Problem statement - As the answer, set down the lines below from the one containing "<td>53</td>" through the one containing "<td>95</td>", exactly and inclusively, and no others.

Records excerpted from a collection

┄┄┄┄┄┄┄┄┄┄┄┄┄┄┄┄┄┄┄┄

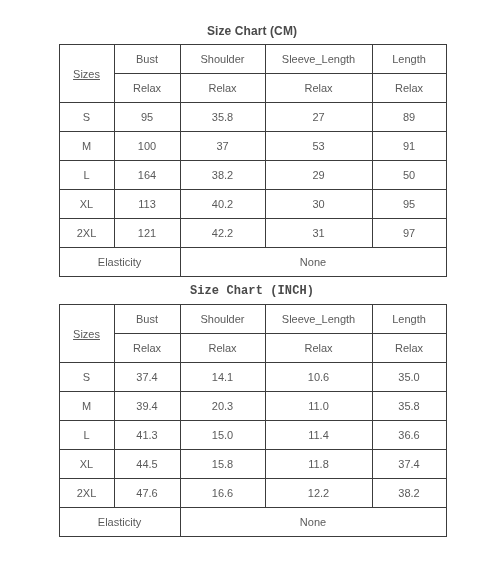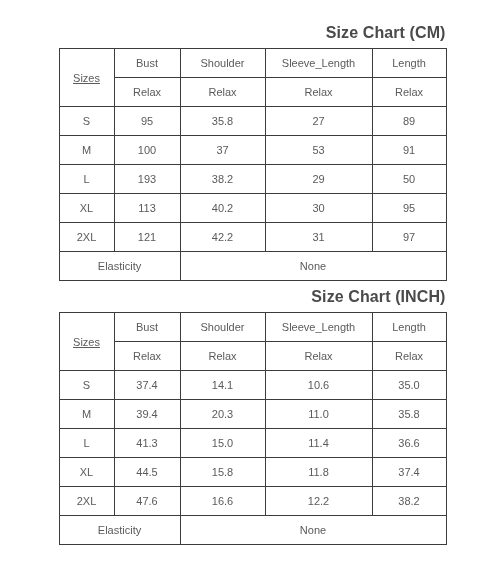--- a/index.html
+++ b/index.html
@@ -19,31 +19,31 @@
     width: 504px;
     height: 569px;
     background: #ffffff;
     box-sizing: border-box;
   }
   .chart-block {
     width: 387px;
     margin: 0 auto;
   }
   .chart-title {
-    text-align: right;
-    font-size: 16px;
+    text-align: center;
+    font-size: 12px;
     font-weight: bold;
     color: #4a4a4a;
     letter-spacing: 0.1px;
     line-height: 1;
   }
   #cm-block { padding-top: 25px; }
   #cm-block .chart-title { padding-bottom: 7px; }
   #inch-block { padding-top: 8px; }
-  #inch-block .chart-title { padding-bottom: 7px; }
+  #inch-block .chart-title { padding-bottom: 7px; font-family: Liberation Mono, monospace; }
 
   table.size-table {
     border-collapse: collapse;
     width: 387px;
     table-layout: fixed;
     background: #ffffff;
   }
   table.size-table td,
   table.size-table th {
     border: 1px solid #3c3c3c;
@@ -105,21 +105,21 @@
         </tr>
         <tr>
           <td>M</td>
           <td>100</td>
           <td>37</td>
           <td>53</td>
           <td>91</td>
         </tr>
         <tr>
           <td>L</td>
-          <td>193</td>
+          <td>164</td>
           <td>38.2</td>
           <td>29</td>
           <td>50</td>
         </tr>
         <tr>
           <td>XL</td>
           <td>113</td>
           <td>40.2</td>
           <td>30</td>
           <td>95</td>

┄┄┄┄┄┄┄┄┄┄┄┄┄┄┄┄┄┄┄┄

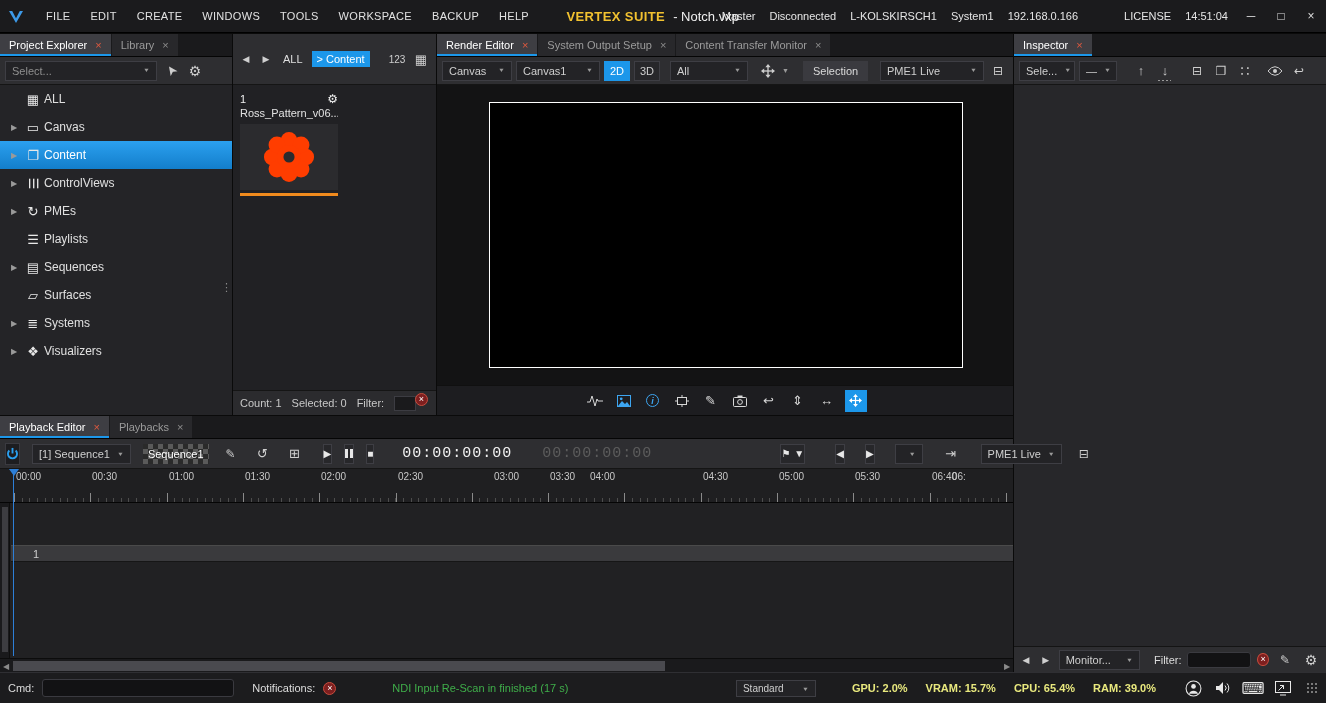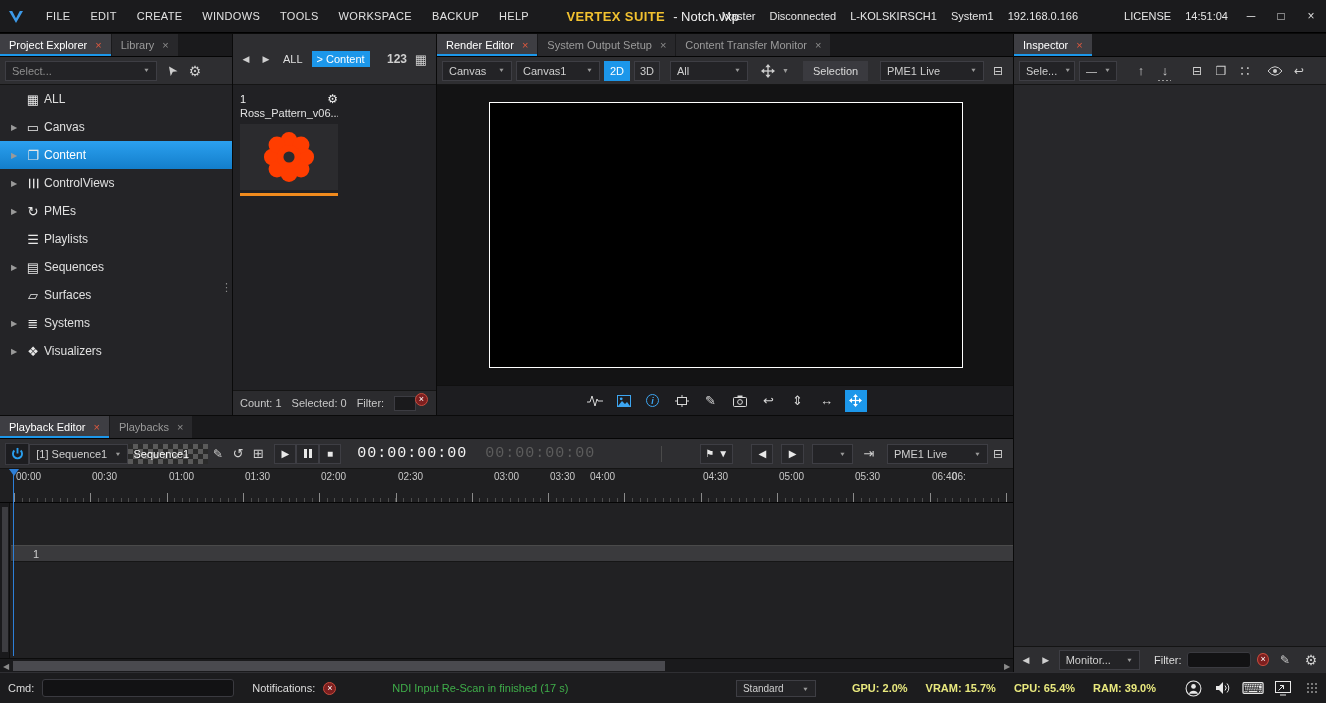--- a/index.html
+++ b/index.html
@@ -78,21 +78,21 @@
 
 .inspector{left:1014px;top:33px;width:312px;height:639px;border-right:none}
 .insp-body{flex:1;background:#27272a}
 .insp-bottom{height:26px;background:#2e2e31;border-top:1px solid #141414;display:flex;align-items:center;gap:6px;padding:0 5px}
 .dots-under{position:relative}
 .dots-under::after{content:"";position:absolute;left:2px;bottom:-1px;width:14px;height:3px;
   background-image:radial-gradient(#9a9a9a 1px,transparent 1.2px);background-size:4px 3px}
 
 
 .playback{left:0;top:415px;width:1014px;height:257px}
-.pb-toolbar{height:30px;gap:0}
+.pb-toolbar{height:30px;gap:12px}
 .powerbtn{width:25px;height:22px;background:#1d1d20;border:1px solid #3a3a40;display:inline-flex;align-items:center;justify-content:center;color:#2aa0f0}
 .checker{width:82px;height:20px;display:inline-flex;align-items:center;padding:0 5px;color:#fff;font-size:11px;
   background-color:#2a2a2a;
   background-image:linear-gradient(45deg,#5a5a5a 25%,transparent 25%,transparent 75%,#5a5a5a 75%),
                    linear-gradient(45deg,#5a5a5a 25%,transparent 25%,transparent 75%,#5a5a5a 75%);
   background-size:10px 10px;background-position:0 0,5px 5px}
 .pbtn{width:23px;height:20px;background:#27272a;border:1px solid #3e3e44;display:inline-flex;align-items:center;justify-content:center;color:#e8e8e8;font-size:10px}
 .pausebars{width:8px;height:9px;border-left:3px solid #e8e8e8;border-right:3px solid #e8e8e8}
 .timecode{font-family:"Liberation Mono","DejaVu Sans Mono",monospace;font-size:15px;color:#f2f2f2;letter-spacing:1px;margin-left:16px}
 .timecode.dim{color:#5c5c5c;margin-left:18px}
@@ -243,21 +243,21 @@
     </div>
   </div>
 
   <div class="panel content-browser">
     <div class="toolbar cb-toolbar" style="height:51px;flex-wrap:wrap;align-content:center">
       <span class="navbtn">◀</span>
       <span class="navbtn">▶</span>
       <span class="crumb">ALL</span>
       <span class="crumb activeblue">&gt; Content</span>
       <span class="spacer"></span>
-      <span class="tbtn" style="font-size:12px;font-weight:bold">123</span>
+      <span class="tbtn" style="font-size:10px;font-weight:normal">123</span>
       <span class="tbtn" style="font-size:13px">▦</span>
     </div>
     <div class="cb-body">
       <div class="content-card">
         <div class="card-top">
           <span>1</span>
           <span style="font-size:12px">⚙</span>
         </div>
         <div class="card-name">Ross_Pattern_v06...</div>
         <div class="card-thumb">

┄┄┄┄┄┄┄┄┄┄┄┄┄┄┄┄┄┄┄┄

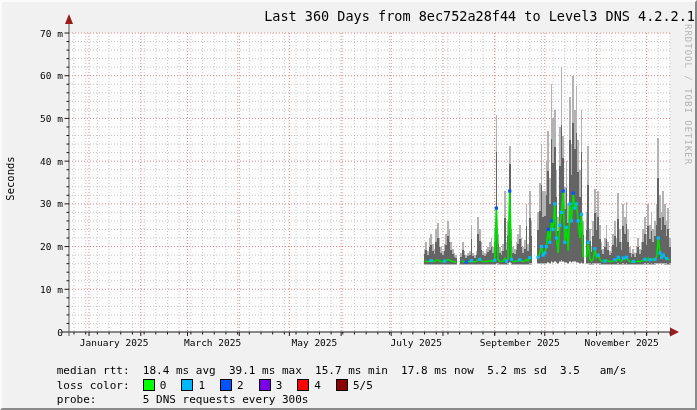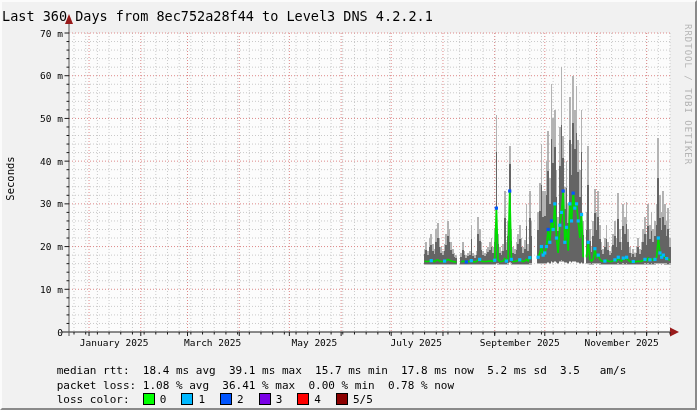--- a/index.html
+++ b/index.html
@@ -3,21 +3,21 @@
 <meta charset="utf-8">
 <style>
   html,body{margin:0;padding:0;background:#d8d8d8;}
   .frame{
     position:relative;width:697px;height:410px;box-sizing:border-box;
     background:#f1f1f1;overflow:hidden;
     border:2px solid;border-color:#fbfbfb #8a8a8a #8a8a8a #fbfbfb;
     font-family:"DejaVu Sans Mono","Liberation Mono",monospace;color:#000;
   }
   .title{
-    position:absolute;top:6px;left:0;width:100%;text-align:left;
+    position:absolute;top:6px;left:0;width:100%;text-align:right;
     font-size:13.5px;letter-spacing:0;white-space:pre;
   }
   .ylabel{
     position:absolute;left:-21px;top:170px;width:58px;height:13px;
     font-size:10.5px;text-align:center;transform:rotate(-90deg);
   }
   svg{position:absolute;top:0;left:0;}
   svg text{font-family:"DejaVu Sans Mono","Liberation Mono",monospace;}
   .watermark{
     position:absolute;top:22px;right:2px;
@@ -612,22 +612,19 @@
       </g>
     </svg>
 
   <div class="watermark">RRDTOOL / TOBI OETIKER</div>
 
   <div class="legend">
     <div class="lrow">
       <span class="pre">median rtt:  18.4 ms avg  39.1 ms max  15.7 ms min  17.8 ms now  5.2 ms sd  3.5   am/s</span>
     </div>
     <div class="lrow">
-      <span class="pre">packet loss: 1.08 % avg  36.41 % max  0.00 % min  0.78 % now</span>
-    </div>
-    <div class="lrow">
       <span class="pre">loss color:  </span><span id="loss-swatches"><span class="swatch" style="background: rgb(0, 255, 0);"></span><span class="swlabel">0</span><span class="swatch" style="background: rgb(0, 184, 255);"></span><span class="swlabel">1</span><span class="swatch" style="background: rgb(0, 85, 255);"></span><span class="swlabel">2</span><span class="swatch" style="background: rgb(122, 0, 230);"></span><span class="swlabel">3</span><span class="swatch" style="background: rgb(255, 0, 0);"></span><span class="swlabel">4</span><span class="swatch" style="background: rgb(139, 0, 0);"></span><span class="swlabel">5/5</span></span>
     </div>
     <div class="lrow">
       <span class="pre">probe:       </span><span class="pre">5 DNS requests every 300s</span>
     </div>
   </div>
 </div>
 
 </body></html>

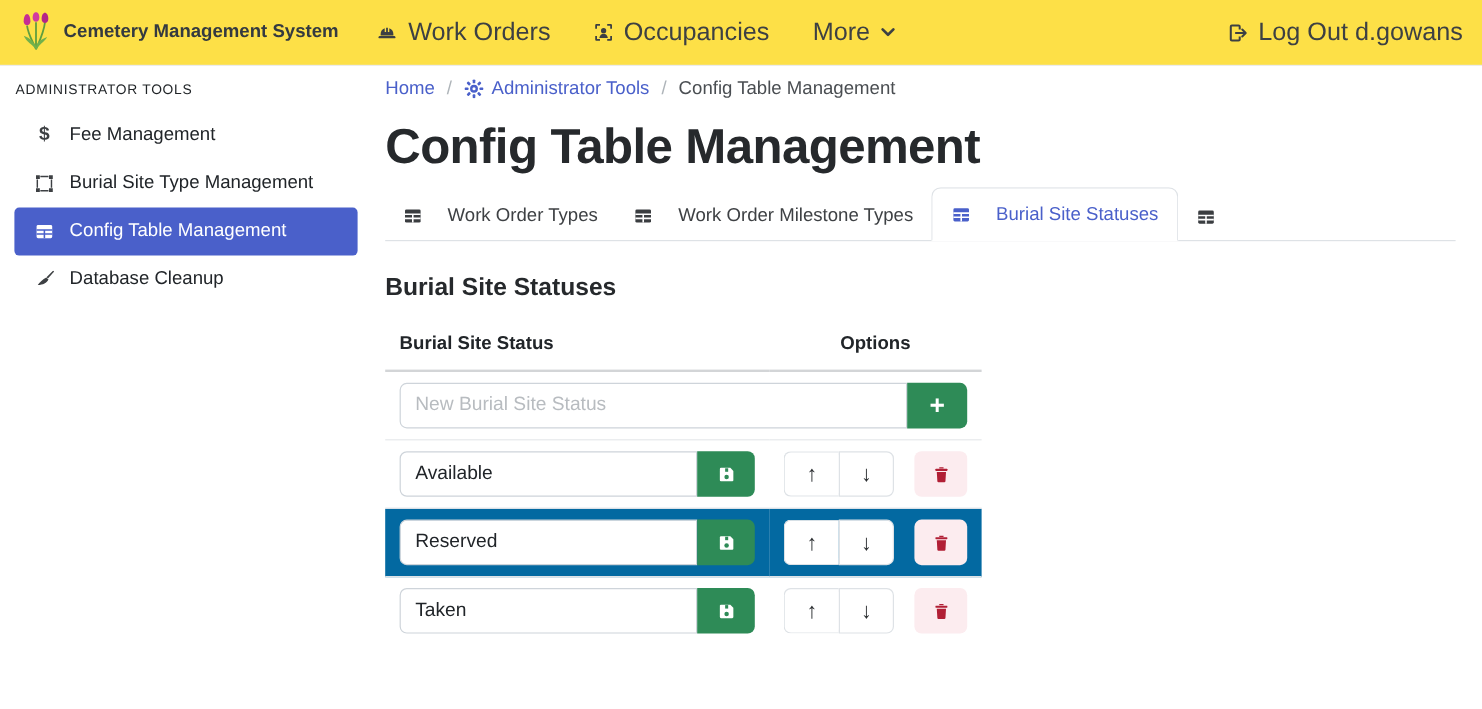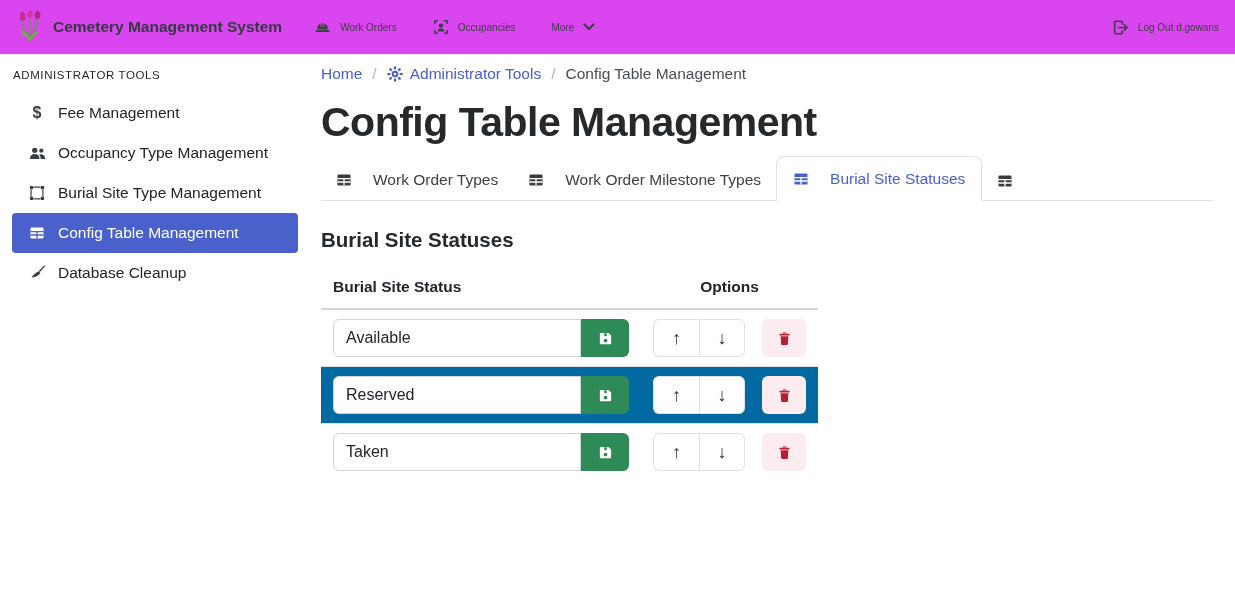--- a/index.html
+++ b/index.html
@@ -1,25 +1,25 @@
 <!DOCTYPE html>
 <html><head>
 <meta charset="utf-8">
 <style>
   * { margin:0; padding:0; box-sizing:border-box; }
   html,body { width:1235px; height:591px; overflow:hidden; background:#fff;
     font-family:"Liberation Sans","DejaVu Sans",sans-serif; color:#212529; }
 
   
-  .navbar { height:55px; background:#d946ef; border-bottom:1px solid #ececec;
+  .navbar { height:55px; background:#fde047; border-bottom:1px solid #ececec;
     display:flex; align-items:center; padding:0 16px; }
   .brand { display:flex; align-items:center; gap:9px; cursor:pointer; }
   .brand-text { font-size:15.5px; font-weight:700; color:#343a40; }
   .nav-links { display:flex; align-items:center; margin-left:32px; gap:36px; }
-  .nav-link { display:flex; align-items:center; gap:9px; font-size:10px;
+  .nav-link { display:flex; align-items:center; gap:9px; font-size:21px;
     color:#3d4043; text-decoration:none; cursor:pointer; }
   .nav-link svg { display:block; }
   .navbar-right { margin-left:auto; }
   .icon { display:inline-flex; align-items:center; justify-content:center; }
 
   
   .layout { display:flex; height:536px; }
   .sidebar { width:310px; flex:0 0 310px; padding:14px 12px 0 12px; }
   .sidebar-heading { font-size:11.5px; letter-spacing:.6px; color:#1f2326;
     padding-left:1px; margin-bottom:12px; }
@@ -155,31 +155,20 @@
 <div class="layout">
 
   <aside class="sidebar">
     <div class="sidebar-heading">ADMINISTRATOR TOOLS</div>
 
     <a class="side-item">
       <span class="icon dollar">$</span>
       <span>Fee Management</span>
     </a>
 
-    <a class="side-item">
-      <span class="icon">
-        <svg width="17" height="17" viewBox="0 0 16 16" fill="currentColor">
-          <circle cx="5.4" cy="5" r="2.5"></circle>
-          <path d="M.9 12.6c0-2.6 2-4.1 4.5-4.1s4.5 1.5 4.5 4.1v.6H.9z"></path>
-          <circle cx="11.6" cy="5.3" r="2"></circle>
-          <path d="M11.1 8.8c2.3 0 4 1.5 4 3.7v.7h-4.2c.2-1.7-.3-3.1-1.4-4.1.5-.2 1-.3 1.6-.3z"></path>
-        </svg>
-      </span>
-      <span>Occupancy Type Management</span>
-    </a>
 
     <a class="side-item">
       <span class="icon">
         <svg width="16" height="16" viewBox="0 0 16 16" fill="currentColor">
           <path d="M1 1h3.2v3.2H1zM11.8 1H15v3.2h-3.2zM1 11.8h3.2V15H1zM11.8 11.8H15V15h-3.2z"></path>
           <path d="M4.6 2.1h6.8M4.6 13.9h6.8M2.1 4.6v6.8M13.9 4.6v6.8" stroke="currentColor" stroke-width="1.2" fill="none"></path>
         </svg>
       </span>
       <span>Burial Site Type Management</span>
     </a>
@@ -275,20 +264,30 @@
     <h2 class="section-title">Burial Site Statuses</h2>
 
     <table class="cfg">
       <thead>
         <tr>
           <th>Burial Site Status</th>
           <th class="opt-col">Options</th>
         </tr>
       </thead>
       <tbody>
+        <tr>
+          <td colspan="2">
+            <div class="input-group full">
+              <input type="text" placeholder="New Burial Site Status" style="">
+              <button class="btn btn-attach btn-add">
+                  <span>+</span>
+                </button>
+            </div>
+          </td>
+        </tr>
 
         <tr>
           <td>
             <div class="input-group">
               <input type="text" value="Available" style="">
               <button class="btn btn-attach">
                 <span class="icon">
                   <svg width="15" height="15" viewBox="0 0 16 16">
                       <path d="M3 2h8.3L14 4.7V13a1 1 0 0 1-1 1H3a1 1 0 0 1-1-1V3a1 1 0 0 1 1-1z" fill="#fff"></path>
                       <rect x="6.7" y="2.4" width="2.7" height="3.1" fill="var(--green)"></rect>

┄┄┄┄┄┄┄┄┄┄┄┄┄┄┄┄┄┄┄┄

Written answer -
           <td>53</td>
           <td>91</td>
         </tr>
         <tr>
           <td>L</td>
-          <td>193</td>
+          <td>164</td>
           <td>38.2</td>
           <td>29</td>
           <td>50</td>
         </tr>
         <tr>
           <td>XL</td>
           <td>113</td>
           <td>40.2</td>
           <td>30</td>
           <td>95</td>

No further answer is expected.